Information given START

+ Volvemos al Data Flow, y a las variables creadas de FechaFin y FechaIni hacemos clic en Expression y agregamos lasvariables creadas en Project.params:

Information given END
Information given START

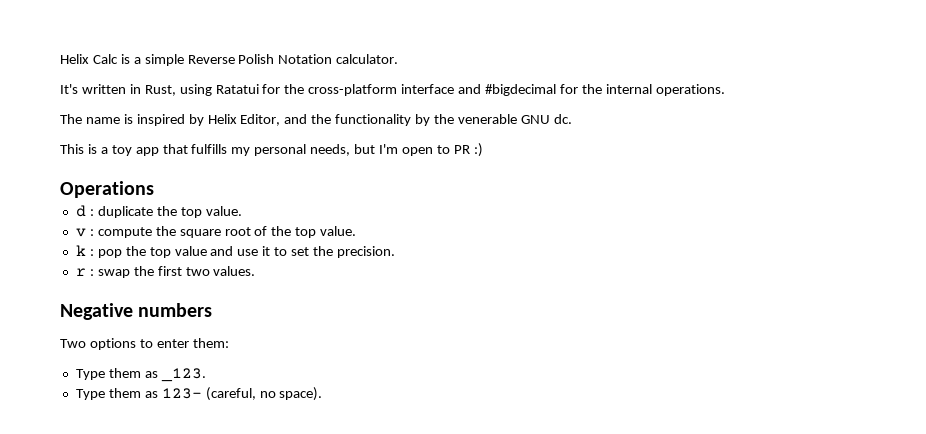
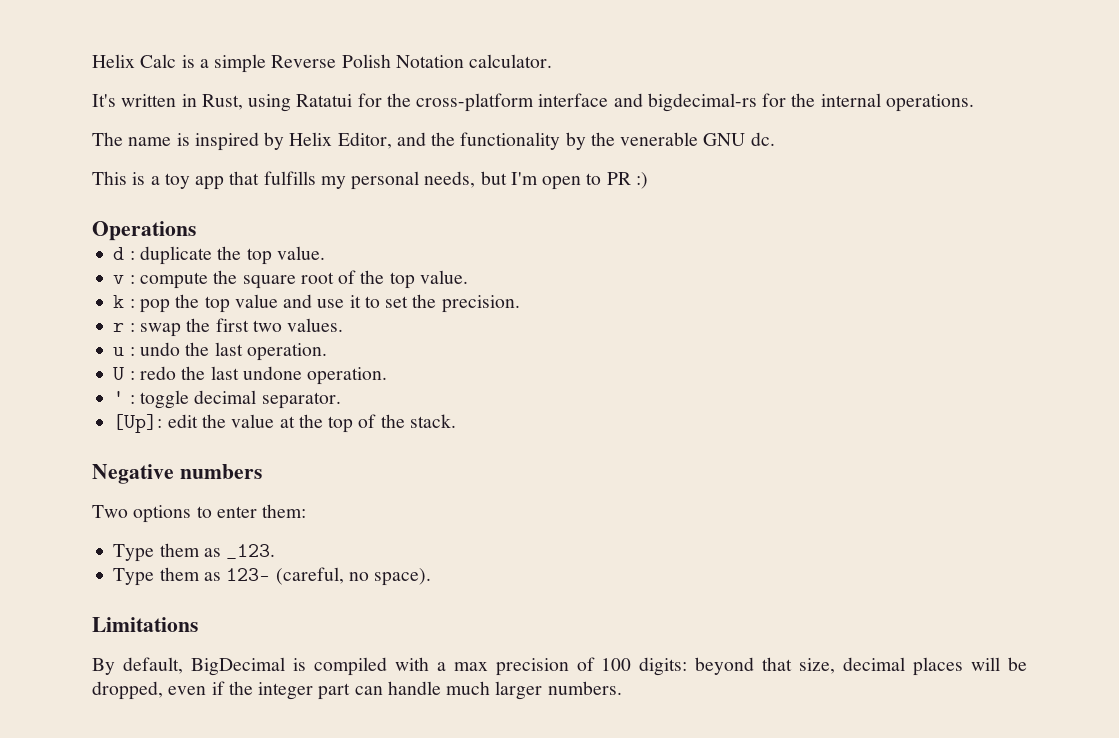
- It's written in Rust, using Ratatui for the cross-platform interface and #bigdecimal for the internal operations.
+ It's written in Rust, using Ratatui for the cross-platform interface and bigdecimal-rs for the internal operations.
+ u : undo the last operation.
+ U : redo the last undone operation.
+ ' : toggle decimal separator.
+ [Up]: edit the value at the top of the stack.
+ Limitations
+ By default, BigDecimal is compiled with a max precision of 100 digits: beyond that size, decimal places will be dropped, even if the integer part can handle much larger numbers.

Information given END

__Exercise requirements__: In the entries above, restate word for word the lines between the one holding "last undone operation." and the one holding "much larger numbers.", inclusive, and nothing besides.

__Exercise result__:
+ U : redo the last undone operation.
+ ' : toggle decimal separator.
+ [Up]: edit the value at the top of the stack.
+ Limitations
+ By default, BigDecimal is compiled with a max precision of 100 digits: beyond that size, decimal places will be dropped, even if the integer part can handle much larger numbers.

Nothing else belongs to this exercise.